Reasons a plow might be travelling with the blade up:
  • The plow is heading to and from routes.
  • Salt was recently put on that section of road, so plow drivers will lift the blades in order to not scrape off the freshly laid salt.
  • Blades are typically up when the trucks are performing anti-icing due to freezing rain warning.

Why is the plow scraping the pavement?

 For larger snow falls it is common to do an initial pass to clear streets and then follow up with a second pass to clear and new fallen and residual snow and to wing back the banks make room for snow storage that will be required for future storms. Residential streets are also plowed when they become soft or slushy to prevent ruts, potholes and icy conditions from developing when the temperature drops and the road re-freezes. When milder temperatures are experienced it also causes additional melt water that can lead to pooling of water and other drainage/flooding problems if catch basins are covered with ice and snow. Slush is removed from the edge of road to improve drainage leading to and around catch basins during the plowing process.

Why those the sidewalk gets cleared on one side of my street but not the other until later?

We try to get one side of the street open on as many streets as possible as soon as possible and then come back to clear the rest. Sidewalk priorities include school zones, commercial buildings, etc. which generate a high level of pedestrian traffic.

Why are the sidewalks often first, then the plow comes by after and pushes the snow back on the sidewalks?

 We frequently have issues with snow plows filling in sidewalks that are in close proximity to the road. Staff do their best to coordinate sidewalk clearing to take place following road plowing however this is difficult during larger and extended storms when multiple passes are required to clear roads. Sidewalk machines with blowers travel much slower than road plows making it difficult to keep up.
This issue is especially common on bridges: bridge decks are cleared on a regular basis but can become built up with snow overtime due to limited space for snow storage on these structures.

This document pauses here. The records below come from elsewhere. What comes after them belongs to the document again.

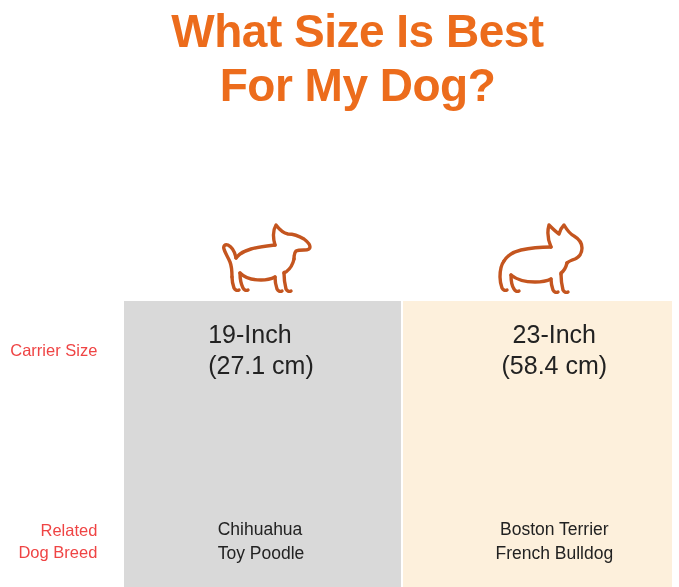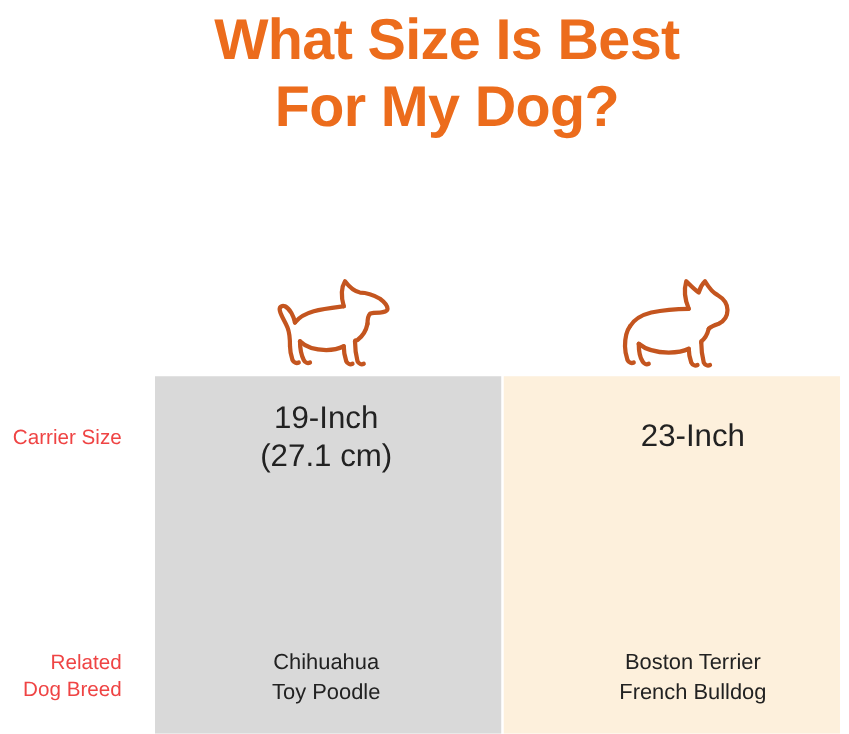--- a/index.html
+++ b/index.html
@@ -112,7 +112,6 @@
   .cell-small {
     width: 312px;
     justify-content: center;
-    text-align: center;
     color: #222222;
   }
   .cell-large {

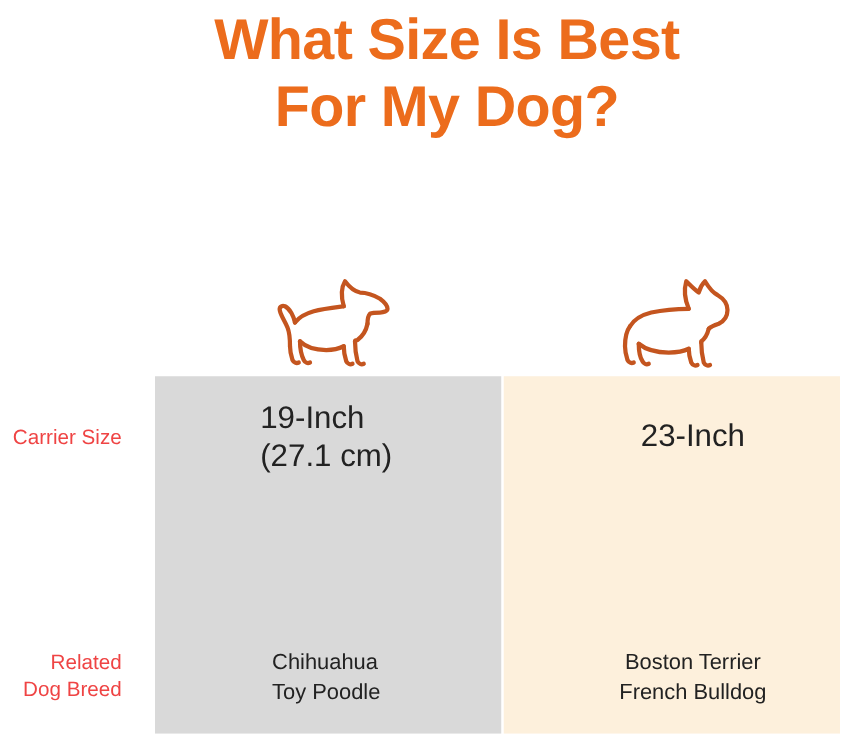--- a/index.html
+++ b/index.html
@@ -215,6 +215,7 @@
       <div class="cell cell-large v-big">
         <div>
           <span>23-Inch</span>
+          <span>(58.4 cm)</span>
         </div>
       </div>
     </div>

Road crews carries out snow lift/removals on bridges as required to make room for continued maintenance.

Why do I see sidewalk plows driving on the road?

The city has a system of priority routes on arterial roads and secondary routes on residential roads that are each assigned to various operations. Sidewalk plows often travel on roads to and from their route or work location as it is a quicker method of travel than by sidewalk.